As network managers look to the next century, it becomes clear that users` voracious appetite for information will only increase. With copper-based lans, keeping pace with this growth means pulling new copper cable every few years.
A more practical alternative is installation of multimode optical fiber, which has the necessary bandwidth to be scalable--that is, to provide capacity for ever-increasing transmission requirements. As a result fiber is quickly becoming the most effective medium for ensuring that networks will perform reliably and cost-effectively in the years ahead.
Atikem Haile-Mariam, market development manager, premises, at Corning Inc. (Corning, NY), and Tom Stammely, senior engineer at Sumitomo Electric Lightwave Corp. (Research Triangle Park, NC), are their companies` representatives to the TIA Fiber Optics lan Section. Other member companies include 3M, Allied Telesyn International, AMP, Belden Wire & Cable, Berk-Tek, CommScope/General Instrument, Lucent Technologies, Siecor, and SpecTran.
Videoconferencing is one of many applications made possible by the fiber network at Manhattan`s state-of-the-art New York Information Technology Center.

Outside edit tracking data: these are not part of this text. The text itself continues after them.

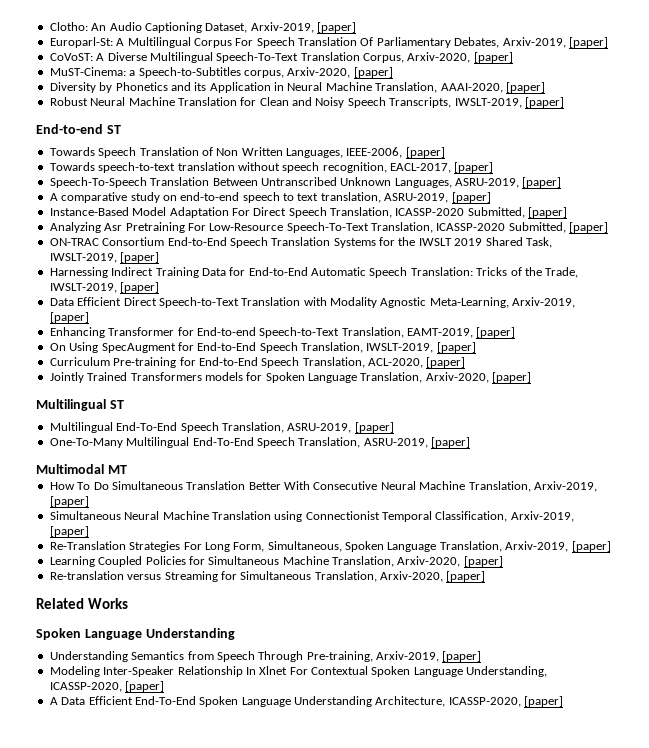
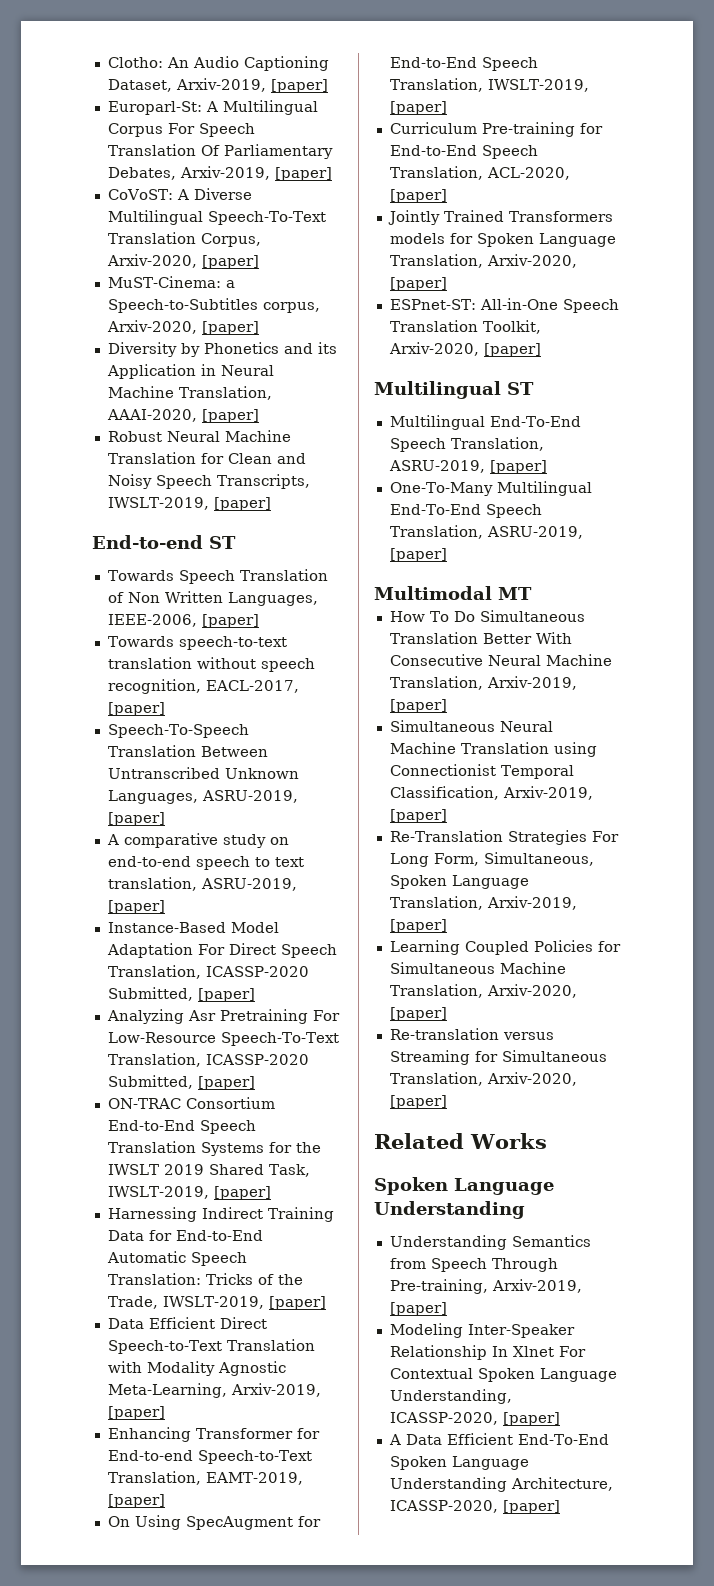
+ ESPnet-ST: All-in-One Speech Translation Toolkit, Arxiv-2020, [paper]

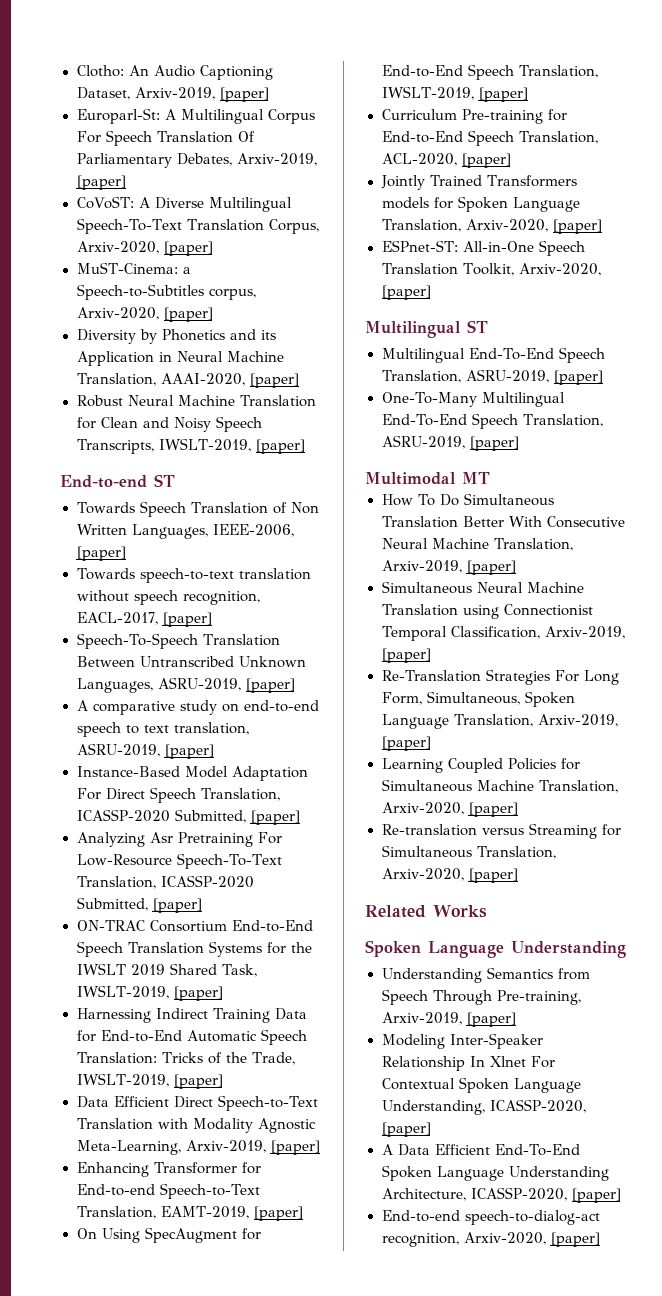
+ End-to-end speech-to-dialog-act recognition, Arxiv-2020, [paper]

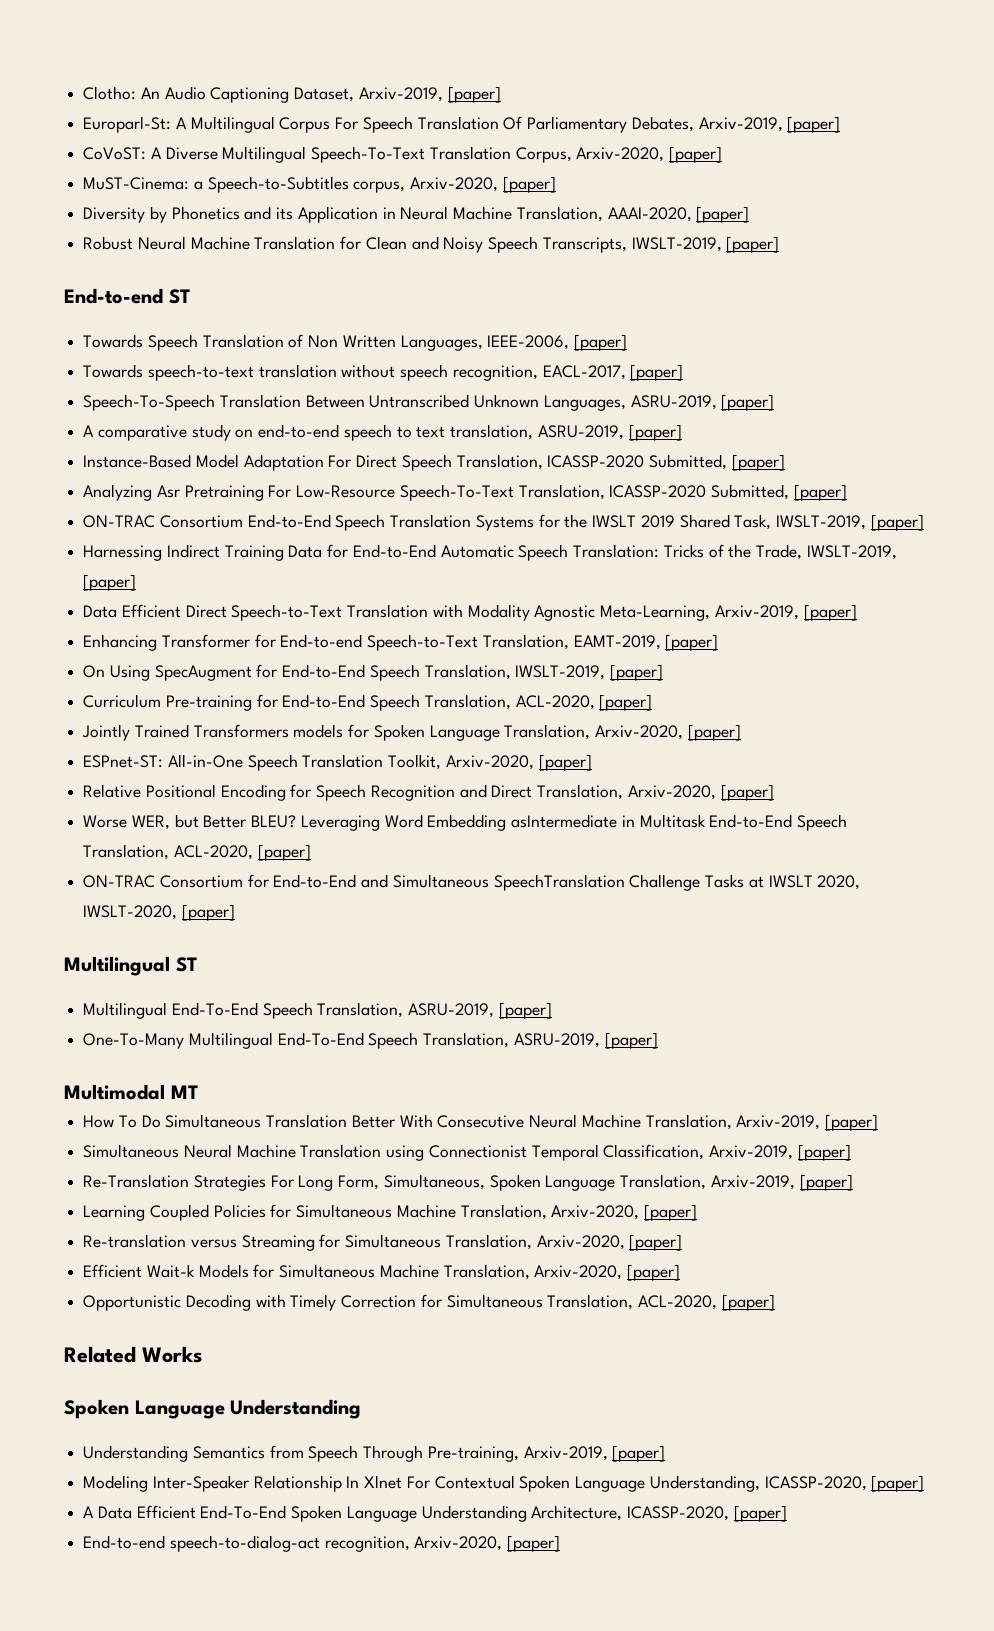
+ Relative Positional Encoding for Speech Recognition and Direct Translation, Arxiv-2020, [paper]
+ Worse WER, but Better BLEU? Leveraging Word Embedding asIntermediate in Multitask End-to-End Speech Translation, ACL-2020, [paper]
+ ON-TRAC Consortium for End-to-End and Simultaneous SpeechTranslation Challenge Tasks at IWSLT 2020, IWSLT-2020, [paper]
+ Efficient Wait-k Models for Simultaneous Machine Translation, Arxiv-2020, [paper]
+ Opportunistic Decoding with Timely Correction for Simultaneous Translation, ACL-2020, [paper]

Wiring for a fiber premises network begins at the equipment cabinet, where the transition is made from the hub, switch, or router to the horizontal.
Fiber-optic cable connects to the information outlet at the base of a support column; the outlet connects the horizontal cabling to the work area.
In the splice center, multifiber cabling is spliced to two optical fibers for horizontal distribution.
In the final step to the desktop, fiber--typically two multimode fibers in a zip-cord jumper--is connected to the back of the personal computer.